= GOAL OF THE EXERCISE =
Where the records below reach the line containing "subtotal: 6769.38 -> 3651.56", start transcribing, and end with the line containing "total: 6797.38 -> 3651.56", exactly and with nothing else added.

= MATERIAL PROVIDED =
[Start of Attachment]

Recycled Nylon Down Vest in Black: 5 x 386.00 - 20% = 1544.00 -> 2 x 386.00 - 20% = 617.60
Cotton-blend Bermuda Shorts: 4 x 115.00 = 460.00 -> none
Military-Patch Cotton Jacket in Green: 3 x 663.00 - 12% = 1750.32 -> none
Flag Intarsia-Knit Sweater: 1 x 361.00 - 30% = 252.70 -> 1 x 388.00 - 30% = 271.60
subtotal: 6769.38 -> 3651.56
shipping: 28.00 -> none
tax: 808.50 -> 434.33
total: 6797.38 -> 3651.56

[End of Attachment]
[Start of Attachment]

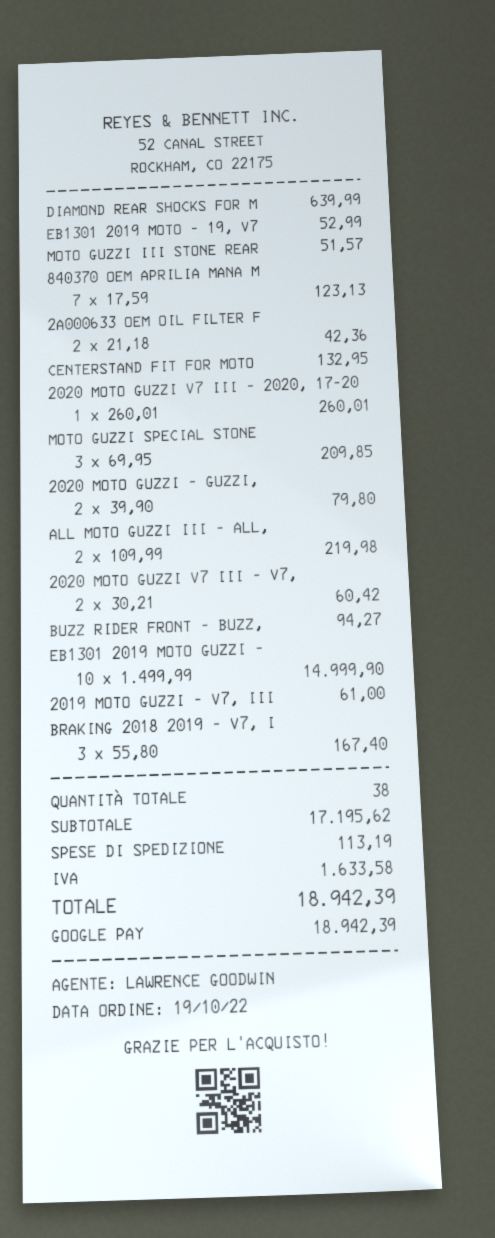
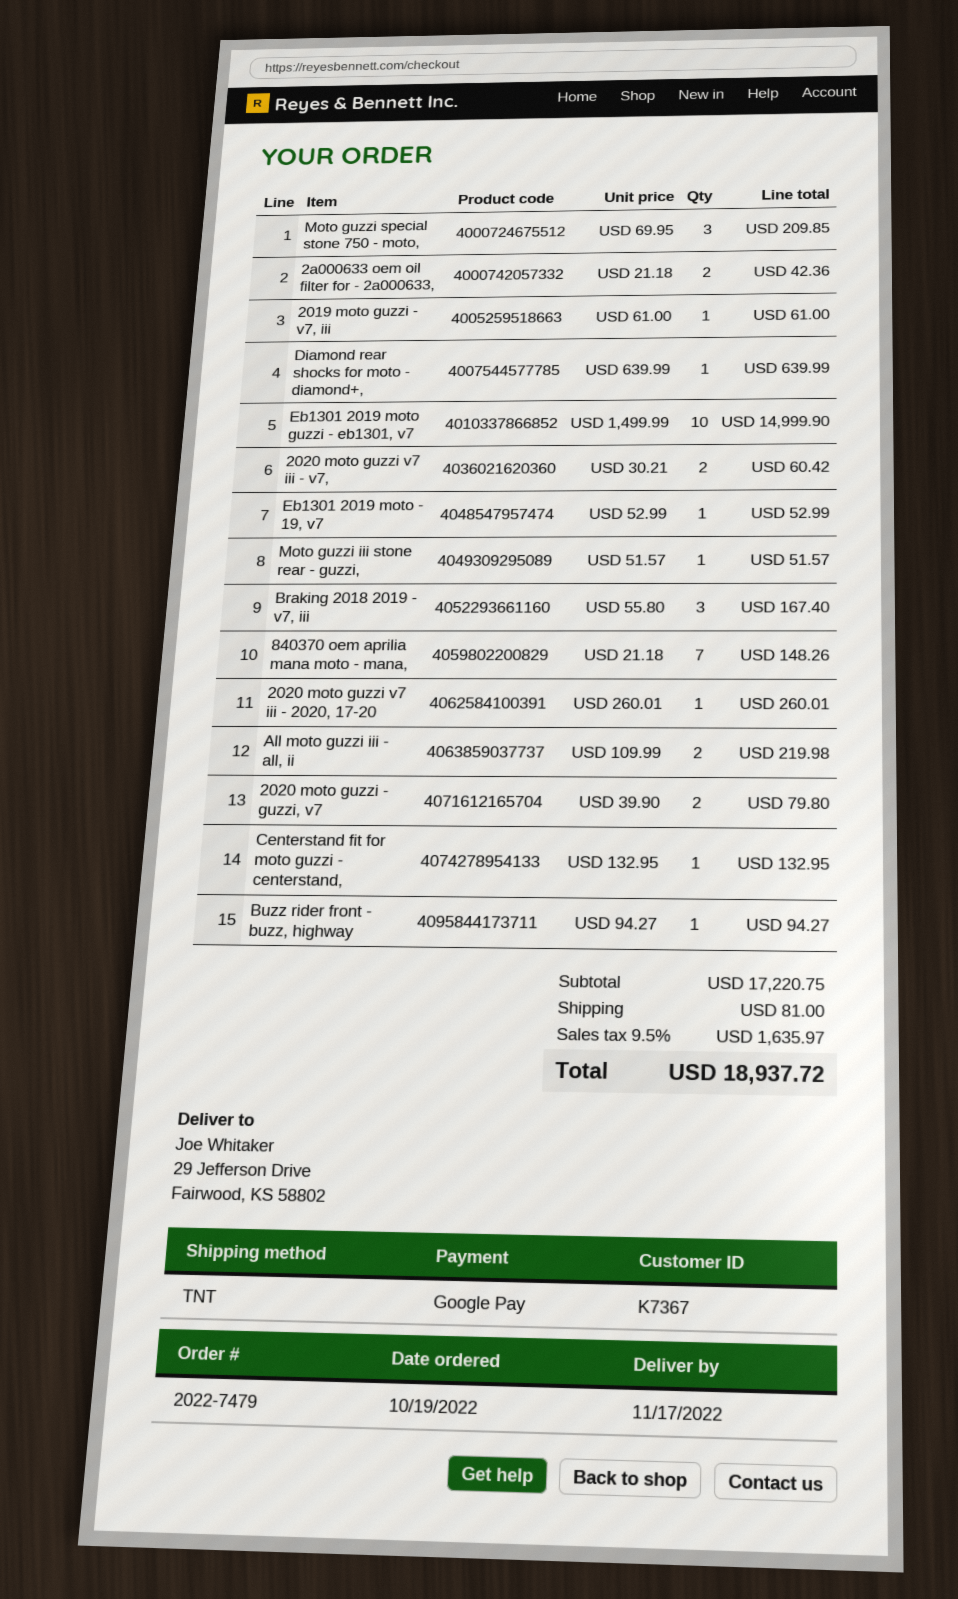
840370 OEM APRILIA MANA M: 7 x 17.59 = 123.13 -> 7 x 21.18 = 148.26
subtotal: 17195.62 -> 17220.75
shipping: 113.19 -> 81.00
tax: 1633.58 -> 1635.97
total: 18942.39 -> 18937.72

[End of Attachment]

= WRITTEN ANSWER =
subtotal: 6769.38 -> 3651.56
shipping: 28.00 -> none
tax: 808.50 -> 434.33
total: 6797.38 -> 3651.56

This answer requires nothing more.